Extracted records:

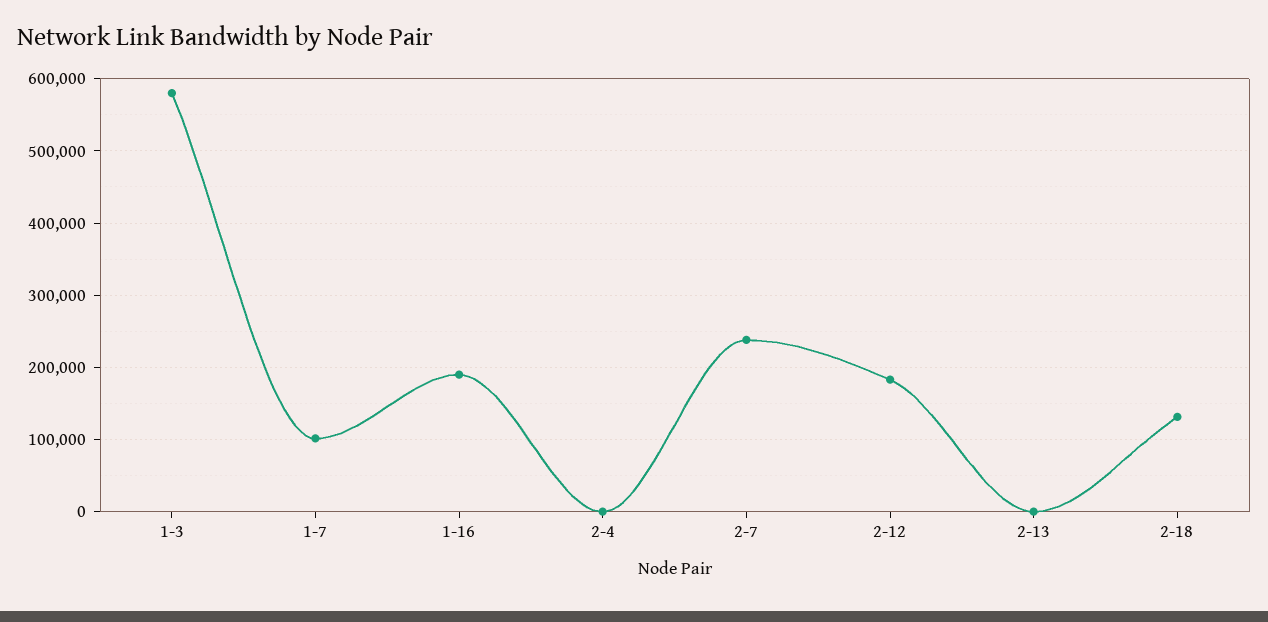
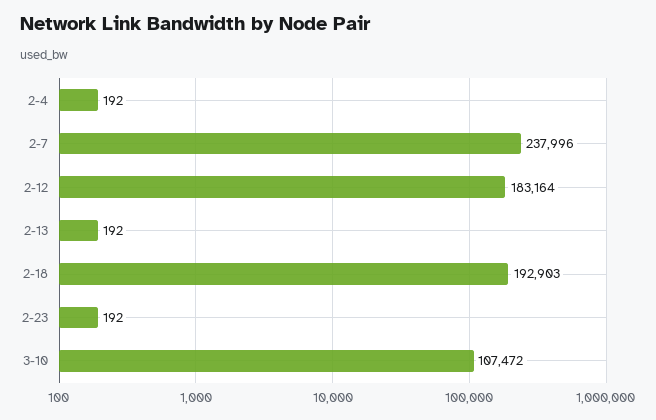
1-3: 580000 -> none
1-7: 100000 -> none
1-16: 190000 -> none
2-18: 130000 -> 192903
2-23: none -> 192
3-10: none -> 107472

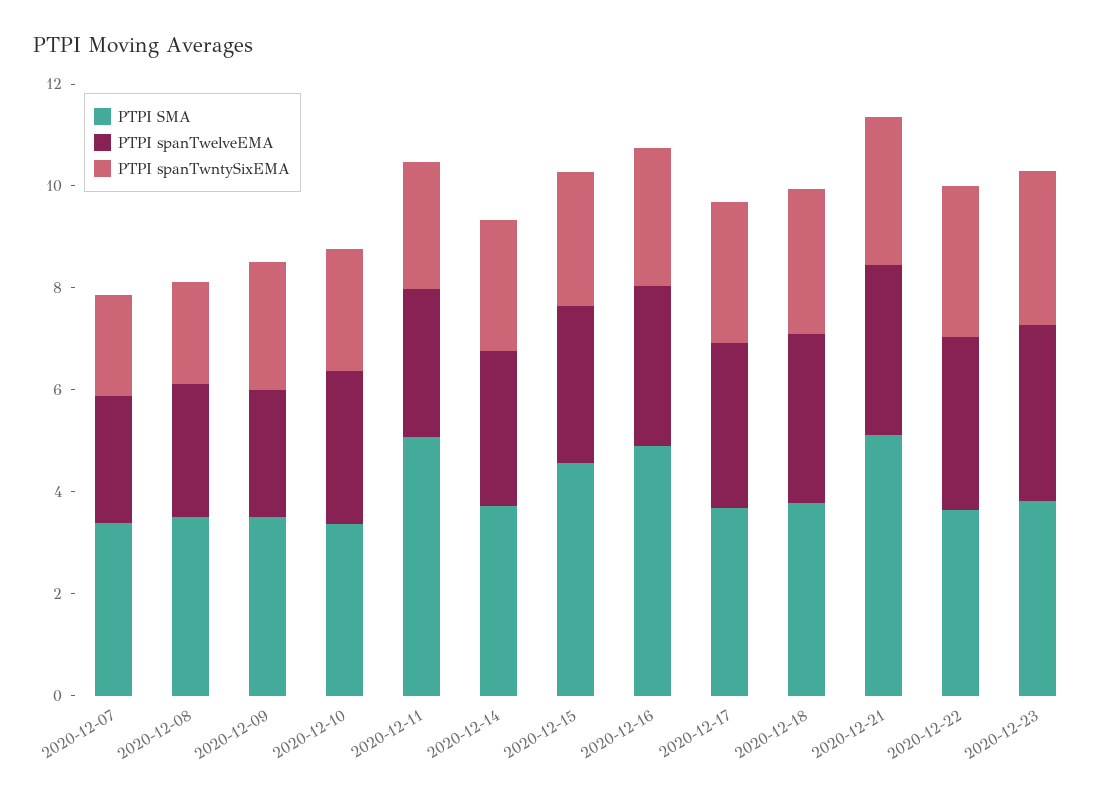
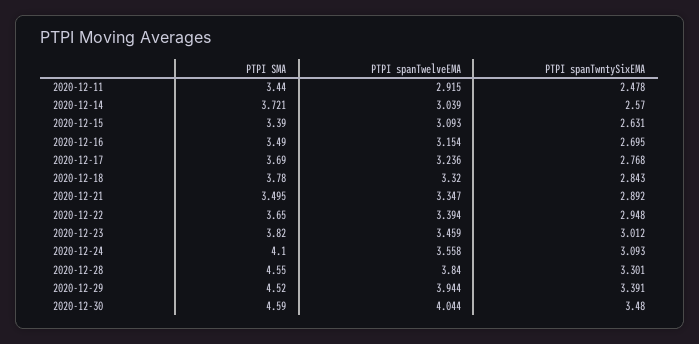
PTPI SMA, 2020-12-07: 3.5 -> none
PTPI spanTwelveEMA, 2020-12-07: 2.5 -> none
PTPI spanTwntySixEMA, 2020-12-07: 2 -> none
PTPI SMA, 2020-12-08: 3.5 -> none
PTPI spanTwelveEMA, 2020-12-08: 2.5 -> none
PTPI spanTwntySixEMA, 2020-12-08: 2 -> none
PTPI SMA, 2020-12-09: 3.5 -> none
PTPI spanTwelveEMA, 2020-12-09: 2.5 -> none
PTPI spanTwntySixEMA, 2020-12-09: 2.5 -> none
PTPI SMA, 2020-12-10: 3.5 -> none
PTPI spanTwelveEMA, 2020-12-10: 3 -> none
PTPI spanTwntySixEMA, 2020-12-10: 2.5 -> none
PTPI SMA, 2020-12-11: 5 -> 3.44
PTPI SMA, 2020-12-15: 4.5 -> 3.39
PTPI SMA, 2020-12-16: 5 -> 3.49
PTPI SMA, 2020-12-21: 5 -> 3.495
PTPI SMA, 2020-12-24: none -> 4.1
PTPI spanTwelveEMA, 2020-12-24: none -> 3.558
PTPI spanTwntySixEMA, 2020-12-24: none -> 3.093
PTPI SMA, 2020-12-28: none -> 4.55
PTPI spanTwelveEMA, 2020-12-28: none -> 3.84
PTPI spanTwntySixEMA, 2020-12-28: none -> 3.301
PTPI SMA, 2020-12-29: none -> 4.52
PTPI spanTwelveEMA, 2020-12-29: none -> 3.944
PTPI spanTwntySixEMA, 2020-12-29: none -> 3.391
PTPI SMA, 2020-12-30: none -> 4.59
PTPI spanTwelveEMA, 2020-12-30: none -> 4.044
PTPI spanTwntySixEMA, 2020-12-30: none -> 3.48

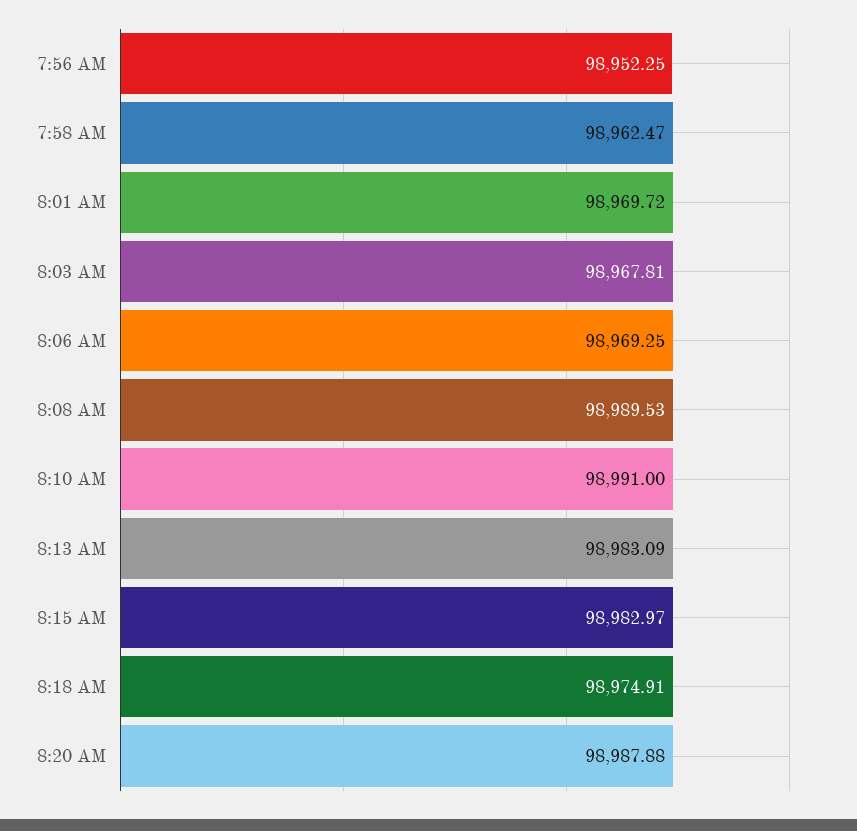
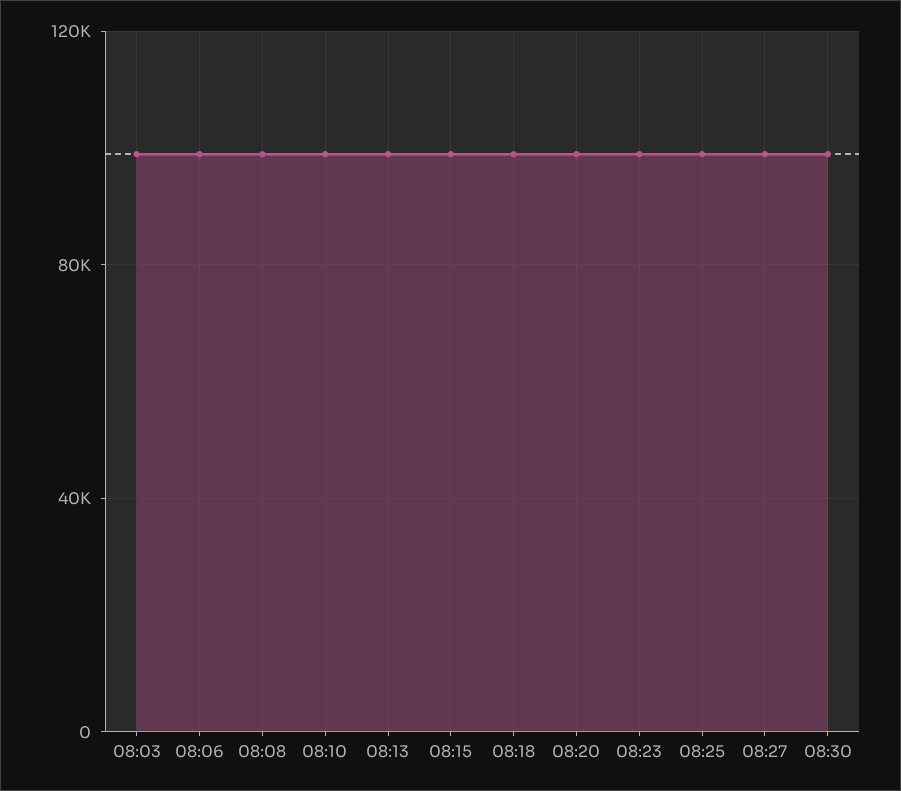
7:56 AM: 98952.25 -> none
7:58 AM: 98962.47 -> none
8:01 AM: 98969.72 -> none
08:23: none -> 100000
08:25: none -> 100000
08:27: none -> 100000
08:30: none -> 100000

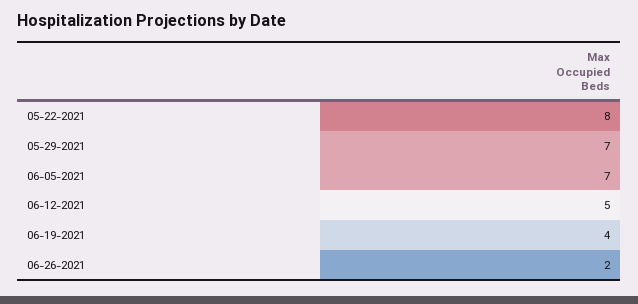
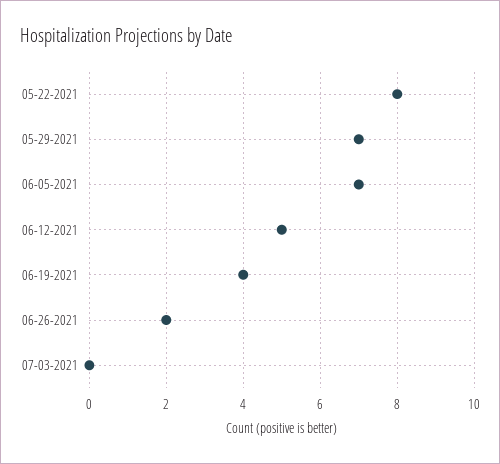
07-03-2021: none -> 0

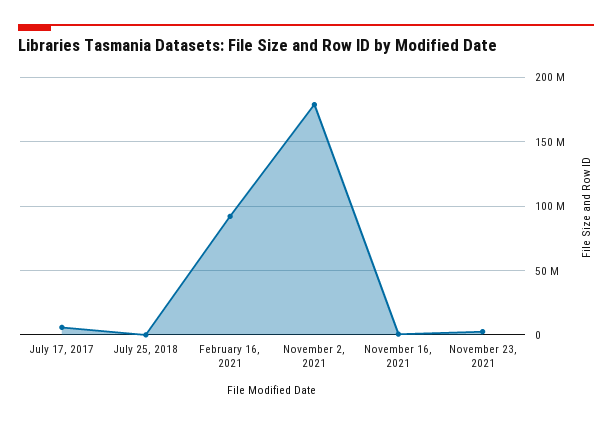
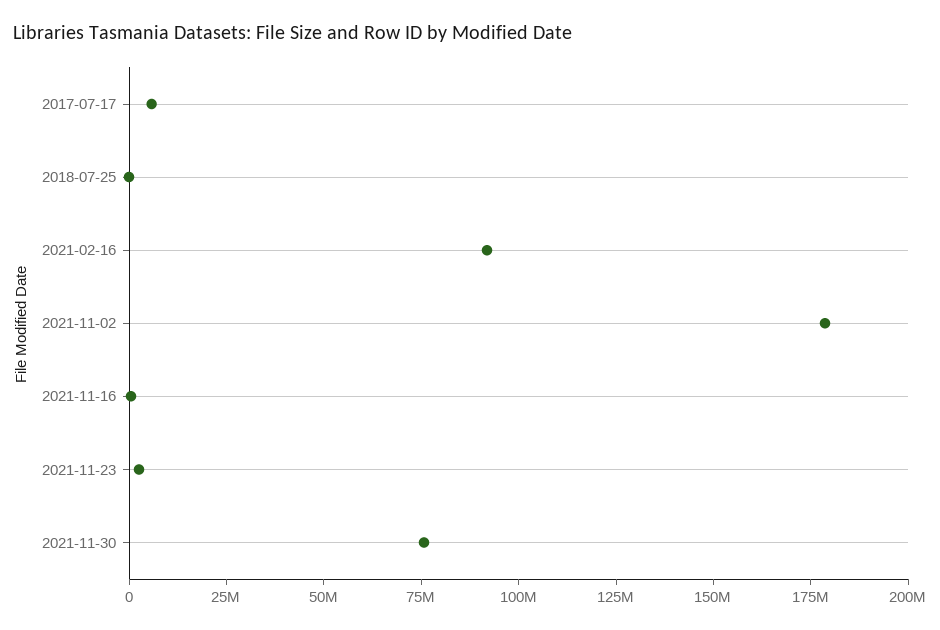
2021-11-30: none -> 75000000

▶ [Exercise]:
Go through the data and return every word of it verbatim, leaving out the pictures.

▶ [Solution to this problem]:
1-3: 580000 -> none
1-7: 100000 -> none
1-16: 190000 -> none
2-18: 130000 -> 192903
2-23: none -> 192
3-10: none -> 107472

PTPI SMA, 2020-12-07: 3.5 -> none
PTPI spanTwelveEMA, 2020-12-07: 2.5 -> none
PTPI spanTwntySixEMA, 2020-12-07: 2 -> none
PTPI SMA, 2020-12-08: 3.5 -> none
PTPI spanTwelveEMA, 2020-12-08: 2.5 -> none
PTPI spanTwntySixEMA, 2020-12-08: 2 -> none
PTPI SMA, 2020-12-09: 3.5 -> none
PTPI spanTwelveEMA, 2020-12-09: 2.5 -> none
PTPI spanTwntySixEMA, 2020-12-09: 2.5 -> none
PTPI SMA, 2020-12-10: 3.5 -> none
PTPI spanTwelveEMA, 2020-12-10: 3 -> none
PTPI spanTwntySixEMA, 2020-12-10: 2.5 -> none
PTPI SMA, 2020-12-11: 5 -> 3.44
PTPI SMA, 2020-12-15: 4.5 -> 3.39
PTPI SMA, 2020-12-16: 5 -> 3.49
PTPI SMA, 2020-12-21: 5 -> 3.495
PTPI SMA, 2020-12-24: none -> 4.1
PTPI spanTwelveEMA, 2020-12-24: none -> 3.558
PTPI spanTwntySixEMA, 2020-12-24: none -> 3.093
PTPI SMA, 2020-12-28: none -> 4.55
PTPI spanTwelveEMA, 2020-12-28: none -> 3.84
PTPI spanTwntySixEMA, 2020-12-28: none -> 3.301
PTPI SMA, 2020-12-29: none -> 4.52
PTPI spanTwelveEMA, 2020-12-29: none -> 3.944
PTPI spanTwntySixEMA, 2020-12-29: none -> 3.391
PTPI SMA, 2020-12-30: none -> 4.59
PTPI spanTwelveEMA, 2020-12-30: none -> 4.044
PTPI spanTwntySixEMA, 2020-12-30: none -> 3.48

7:56 AM: 98952.25 -> none
7:58 AM: 98962.47 -> none
8:01 AM: 98969.72 -> none
08:23: none -> 100000
08:25: none -> 100000
08:27: none -> 100000
08:30: none -> 100000

07-03-2021: none -> 0

2021-11-30: none -> 75000000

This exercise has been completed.